Ideally, this kind of complexity isn’t necessary for websites as long as you don’t use a dumb password (e.g., your anniversary, birthdate, “password” or “1234″) that is easily guessed, since sites should be set up to lock out a user after multiple password tries to prevent password crackers from bruteforcing a password. But, since we know that websites don’t always do what they should do, be warned.
5. Don’t Link Accounts
The hackers who hijacked Honan’s Twitter account, were also able to take control of Gizmodo’s Twitter account because Honan, who used to work for Gizmodo, had linked the two accounts so that he could automatically sign into Gizmodo’s account with his personal Twitter account credentials. Keep log-ins separate for different accounts.
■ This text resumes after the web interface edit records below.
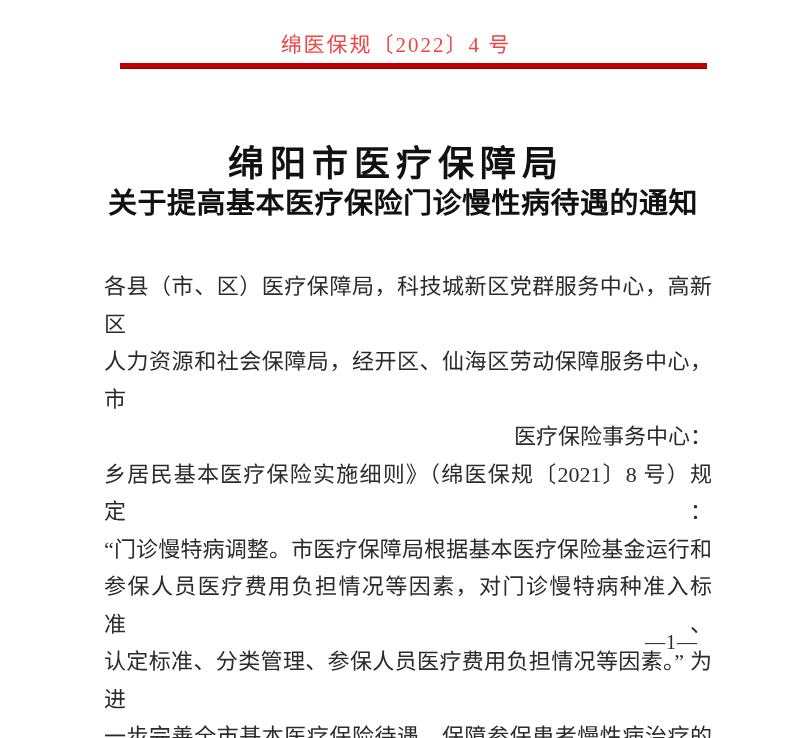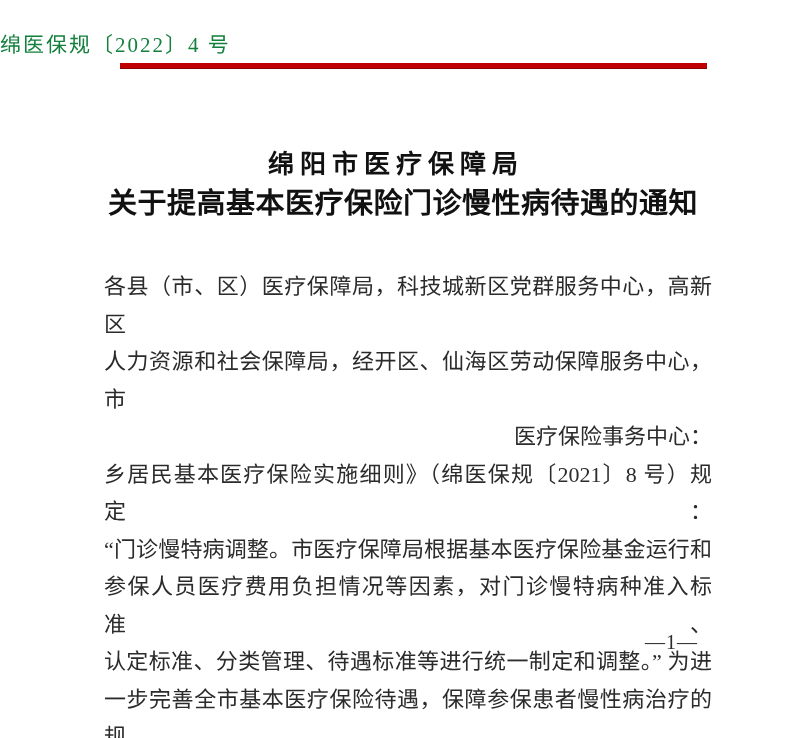"绵医保规〔2022〕4 号" .doc-number { color: #15803d -> #ef4444; text-align: left -> center }
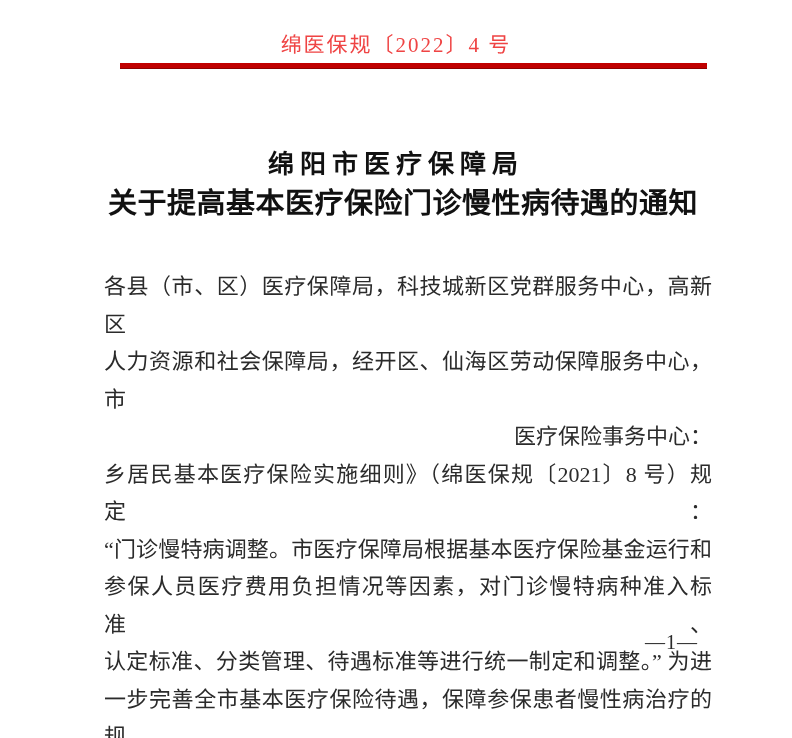"绵阳市医疗保障局" .title-line1 { font-size: 26px -> 36px }
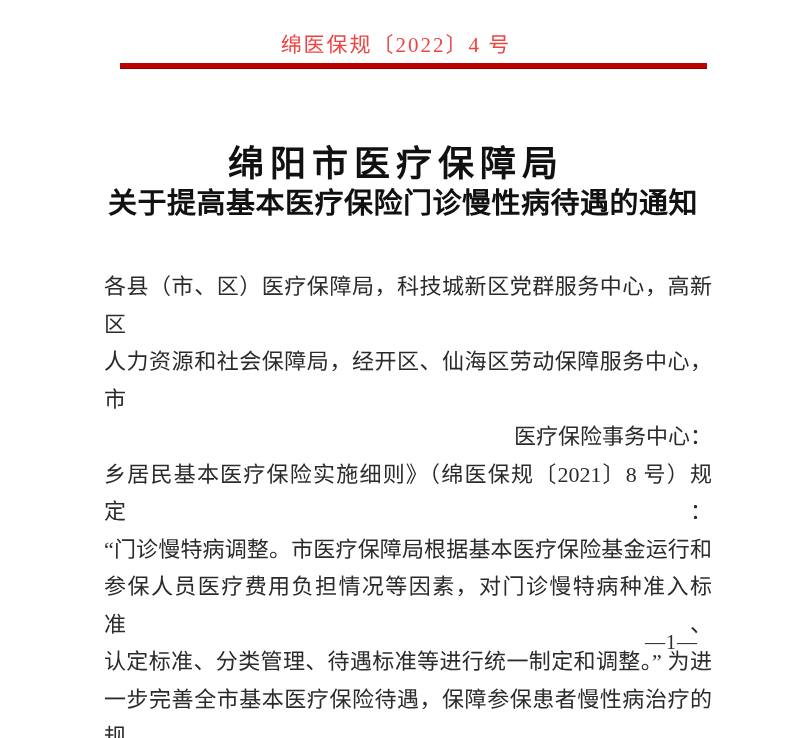"认定标准、分类管理、待遇标准等进行统一制定和调整。” 为进" div.body-line { text: 待遇标准等进行统一制定和调整 -> 参保人员医疗费用负担情况等因素 }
6. Get Creative With Security Questions
Skip the standard security questions like “What’s your mother’s maiden name?” or “Where did you go to high school?” since that kind of information is easy to glean about you with a simple Google search (Hello, Sarah Palin!). Or you can answer those common questions in creative, unexpected ways by swapping answers to various questions. “What was the model of your first car?” How about using your first girlfriend’s name for the answer instead, and the name of your first car for your girlfriend’s name? Or simply add characters to the name of the car – Ch!evy Ca27maro.
Feel free to create unique answers for each site that requires a security question and keep them stored in your password manager.
7. Back Up Your System
Honan’s pain was increased tenfold when he discovered the hackers had erased all of the photos from his daughter’s first year of life. Storage is so cheap these days and automated backups are so easy to set up that there’s no excuse not to keep copies of your important data.
8. Encrypt and Password-Protect Devices
To prevent someone from accessing your data and the password storage tool you have on your devices, encrypt the data on your devices and password-protect them.
9. Use Single-Use Credit Cards
One of the ways the hackers got access to Honan’s Apple data was by providing the last four digits of a credit card number he had used at Amazon. Apple had the same card number on file for him. Aside from the fact that Apple should never use the last four digits of a credit card number to authenticate users in the first place, Honan might have protected himself by using a single-use, or disposable, credit card number for his online shopping at Amazon, thus reducing the number of services that stored his real credit card number. Citibank, Bank of America and Discover all offer disposable card numbers that are tied to your real card number, but prevent that number from being exposed if a site is hacked.
Always use a credit card, rather than your debit card, when shopping online. While you can get reimbursement for fraud on either card, there’s no buffer between you and the money linked to your debit card, allowing hackers to drain accounts that are linked to it. With a credit card, you can dispute the charge before you pay it.